One night while on a trip to Greece, Marion looked out over the sea while listening to Willie Nelson’s pop standards record Stardust, a cosmic epiphany washing over him about what his next record could be. Delicate Steve Sings is a record centered on channeling iconic voices with his guitar. In doing so, Marion is casting himself in the role of iconic singers like Willie who make standards their own. In the process, he reveals just how singular (dare we say iconic) that voice is. The guitar sings these songs—smoothly, sweetly, boldly, and on its own terms.

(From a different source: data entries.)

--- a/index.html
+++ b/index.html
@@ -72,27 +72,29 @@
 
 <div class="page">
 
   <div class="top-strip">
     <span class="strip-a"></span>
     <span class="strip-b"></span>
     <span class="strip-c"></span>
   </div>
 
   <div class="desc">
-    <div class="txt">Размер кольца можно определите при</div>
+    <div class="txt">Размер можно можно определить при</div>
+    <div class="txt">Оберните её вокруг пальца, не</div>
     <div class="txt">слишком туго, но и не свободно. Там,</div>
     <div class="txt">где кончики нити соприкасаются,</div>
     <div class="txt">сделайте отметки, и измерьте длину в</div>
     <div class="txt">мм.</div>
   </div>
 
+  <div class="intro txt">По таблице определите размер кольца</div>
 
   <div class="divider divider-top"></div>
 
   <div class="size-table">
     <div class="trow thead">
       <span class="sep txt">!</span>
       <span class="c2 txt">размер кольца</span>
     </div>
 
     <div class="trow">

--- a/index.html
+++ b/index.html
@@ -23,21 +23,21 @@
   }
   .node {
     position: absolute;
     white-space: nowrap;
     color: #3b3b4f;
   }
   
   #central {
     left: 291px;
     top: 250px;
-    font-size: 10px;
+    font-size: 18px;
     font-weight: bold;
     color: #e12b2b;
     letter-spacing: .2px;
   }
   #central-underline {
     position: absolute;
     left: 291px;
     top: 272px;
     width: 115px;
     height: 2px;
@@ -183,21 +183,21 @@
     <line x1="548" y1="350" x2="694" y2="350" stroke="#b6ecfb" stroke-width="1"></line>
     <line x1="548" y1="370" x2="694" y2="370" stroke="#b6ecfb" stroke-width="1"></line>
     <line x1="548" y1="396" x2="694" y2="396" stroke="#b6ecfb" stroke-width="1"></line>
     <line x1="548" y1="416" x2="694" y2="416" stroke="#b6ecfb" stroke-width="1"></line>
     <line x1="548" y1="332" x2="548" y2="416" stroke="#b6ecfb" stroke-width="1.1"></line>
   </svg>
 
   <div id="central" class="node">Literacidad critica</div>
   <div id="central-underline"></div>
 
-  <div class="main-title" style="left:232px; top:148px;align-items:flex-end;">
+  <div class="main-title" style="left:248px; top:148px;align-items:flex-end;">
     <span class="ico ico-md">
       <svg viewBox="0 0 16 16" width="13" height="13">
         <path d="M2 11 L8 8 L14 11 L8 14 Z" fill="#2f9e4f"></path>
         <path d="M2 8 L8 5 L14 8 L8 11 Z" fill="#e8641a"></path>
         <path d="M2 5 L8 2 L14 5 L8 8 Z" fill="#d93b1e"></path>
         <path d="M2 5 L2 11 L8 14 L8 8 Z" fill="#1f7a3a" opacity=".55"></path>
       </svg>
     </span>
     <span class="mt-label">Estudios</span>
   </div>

Recorded with Jonathan Rado on bass, Kosta Galanopolous on drums, Renata Zeiguer providing strings, and co-writer Elliot Bergman, you can hear this team of exceptional musicians approach the album with the same smooth reverence you’d hear on something like Willie’s classic. Still, there’s a requisite subversiveness to what Marion’s doing here—this isn’t a full-on standards album. He’s got original songs with titles that suggest they might be new recordings of classics. “I’ll Be There” is smooth like a lost Bill Withers track; “Easy for You” isn’t the Elvis song of the same name, but there’s a hint of the king in there all the same.
From the record’s opening track, the mood of Delicate Steve Sings is immediately defined by the distinctive voice of Marion’s guitar. Going back to the feel of a classic and the writing of an original, “Cherry” settles into a similar vibe as Al Green’s Call Me, vocals and all. As the second track, his take on the Emersons’ “Baby” solidifies his guitar-as-voice approach by offering his own wordless “yes oh baby.” It’s a faithful rendition, cooing background vocals and all, but the voice—that guitar tone—is definitively Steve’s. For Steve, its inclusion bolstered his goal with the album: feeling over thinking. “Artists are very much overthinkers, just by trade,” he says. “But currently, everything is so totally overthought. So really, I was just resonating with these songs a lot and trying to avoid overthinking. I was listening to ‘Baby’ a lot, and that was it: I was just feeling it.”
As the album rolls on, he sprinkles in two more classics: The Beatles’ “Yesterday” and Otis Redding’s “These Arms of Mine.” Just as his overall aesthetic nods to the crooners, his cover of “Yesterday” was more inspired by Sinatra’s version than McCartney’s; Marion’s positioning himself, wryly, as an icon putting his signature on a song embedded into nearly every brain on the planet. “You’re tapping into something universal and in the consciousness of pop music,” Steve says—tacit permission for his guitar to drift into vocal expressions he’s internalized through years of close, repeated listening. Just like all the great singers.